What to work on
Your task is to gather the lines below that hold the string "Continue".

—————

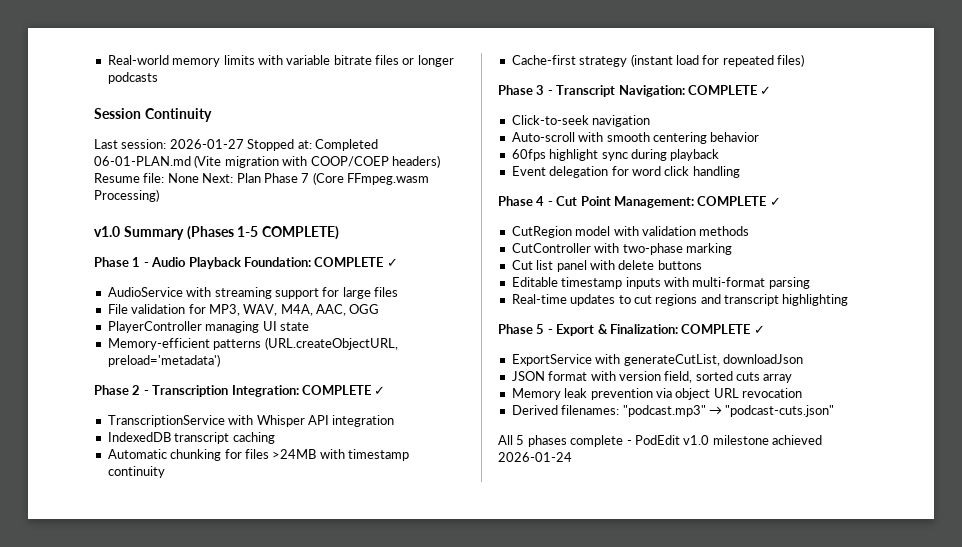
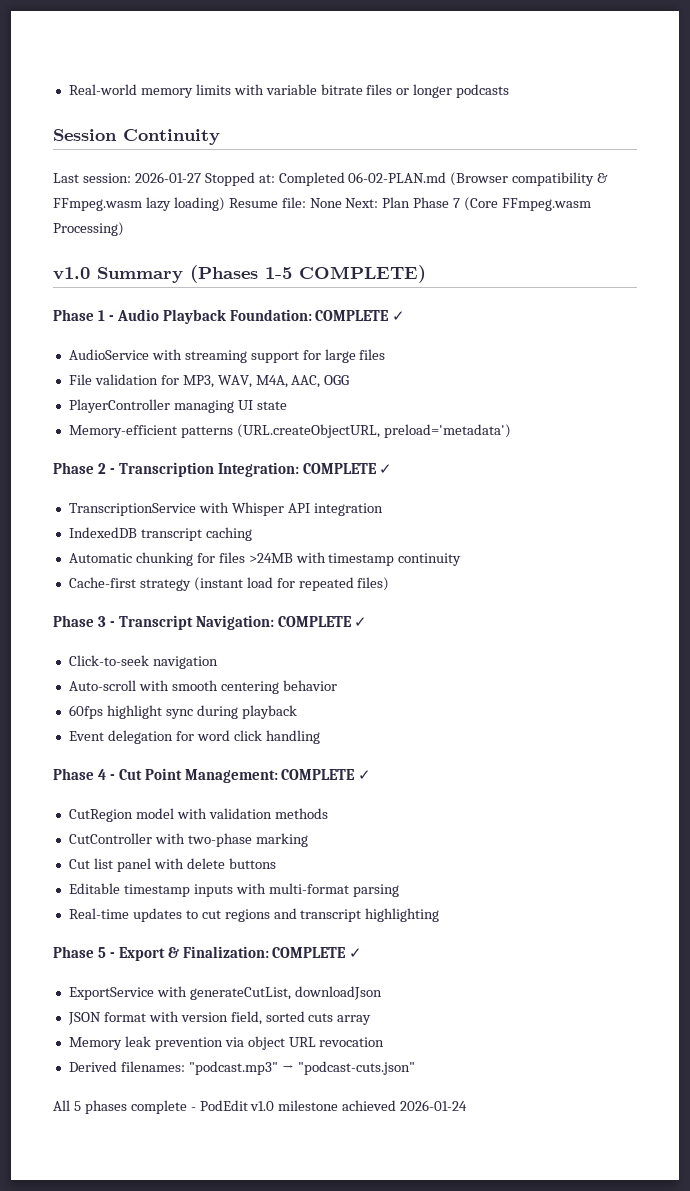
- Last session: 2026-01-27 Stopped at: Completed 06-01-PLAN.md (Vite migration with COOP/COEP headers) Resume file: None Next: Plan Phase 7 (Core FFmpeg.wasm Processing)
+ Last session: 2026-01-27 Stopped at: Completed 06-02-PLAN.md (Browser compatibility & FFmpeg.wasm lazy loading) Resume file: None Next: Plan Phase 7 (Core FFmpeg.wasm Processing)

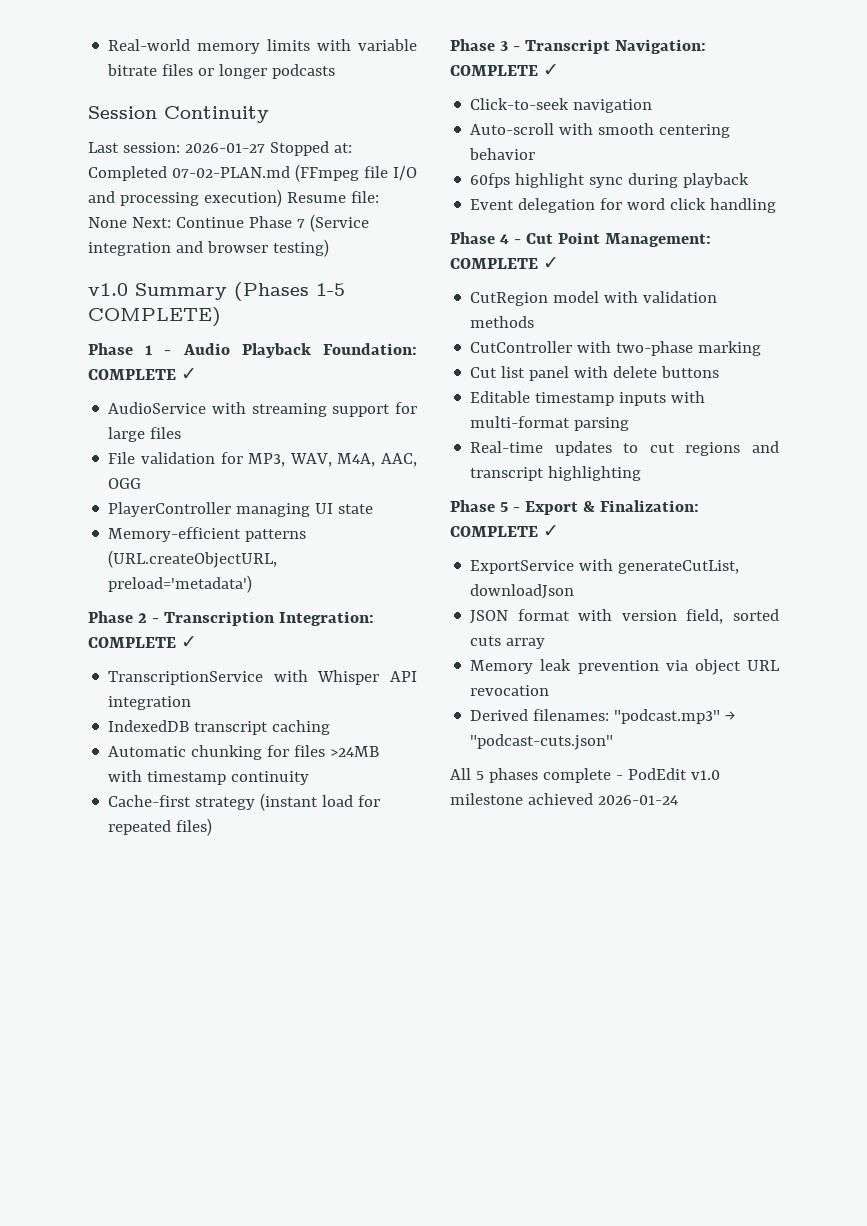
- Last session: 2026-01-27 Stopped at: Completed 06-02-PLAN.md (Browser compatibility & FFmpeg.wasm lazy loading) Resume file: None Next: Plan Phase 7 (Core FFmpeg.wasm Processing)
+ Last session: 2026-01-27 Stopped at: Completed 07-02-PLAN.md (FFmpeg file I/O and processing execution) Resume file: None Next: Continue Phase 7 (Service integration and browser testing)

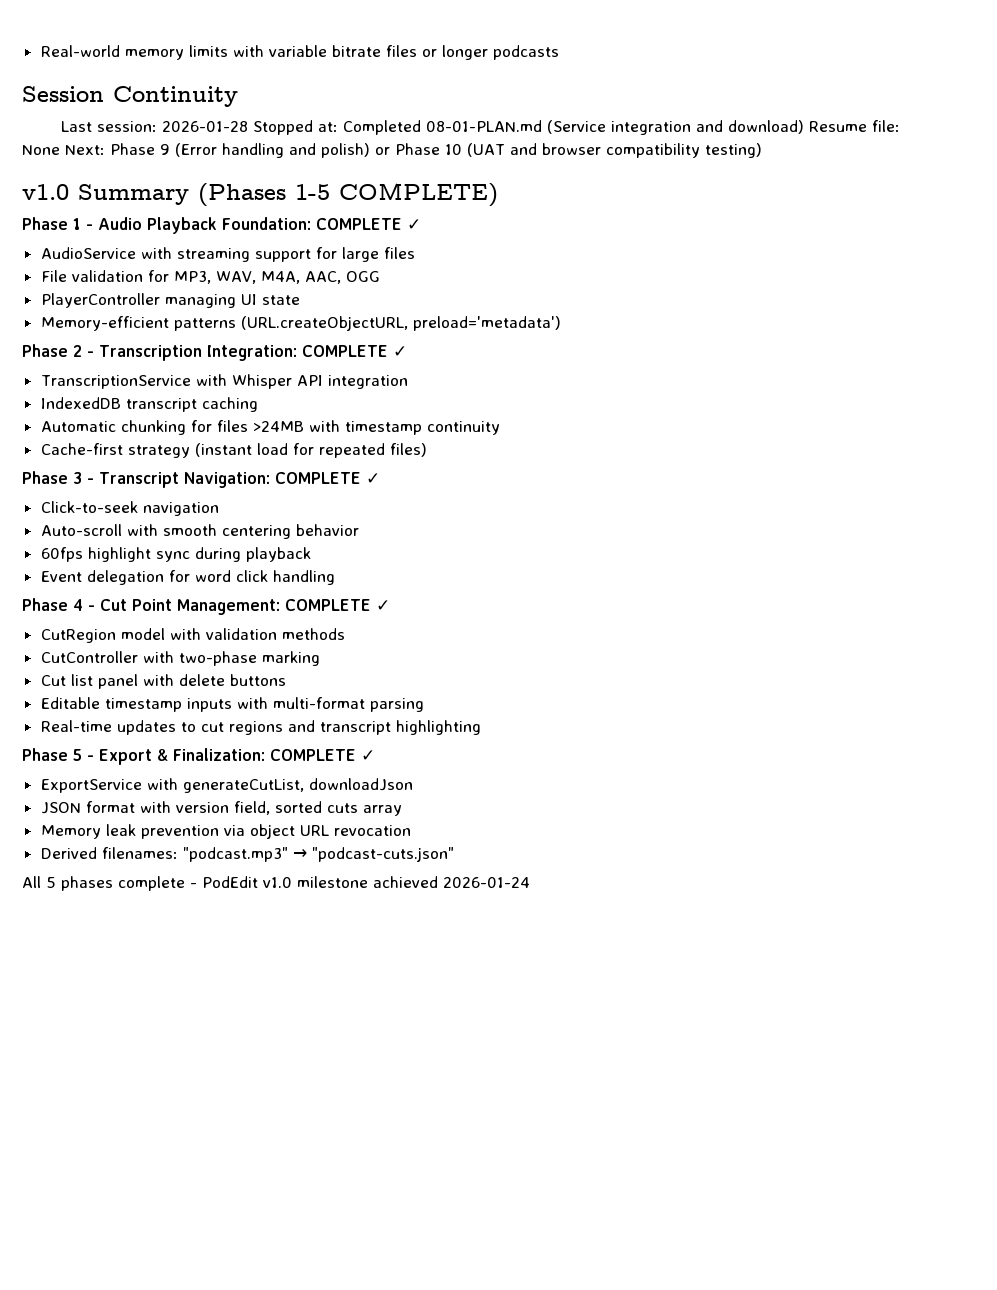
- Last session: 2026-01-27 Stopped at: Completed 07-02-PLAN.md (FFmpeg file I/O and processing execution) Resume file: None Next: Continue Phase 7 (Service integration and browser testing)
+ Last session: 2026-01-28 Stopped at: Completed 08-01-PLAN.md (Service integration and download) Resume file: None Next: Phase 9 (Error handling and polish) or Phase 10 (UAT and browser compatibility testing)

—————

Solution to this task
+ Last session: 2026-01-27 Stopped at: Completed 07-02-PLAN.md (FFmpeg file I/O and processing execution) Resume file: None Next: Continue Phase 7 (Service integration and browser testing)
- Last session: 2026-01-27 Stopped at: Completed 07-02-PLAN.md (FFmpeg file I/O and processing execution) Resume file: None Next: Continue Phase 7 (Service integration and browser testing)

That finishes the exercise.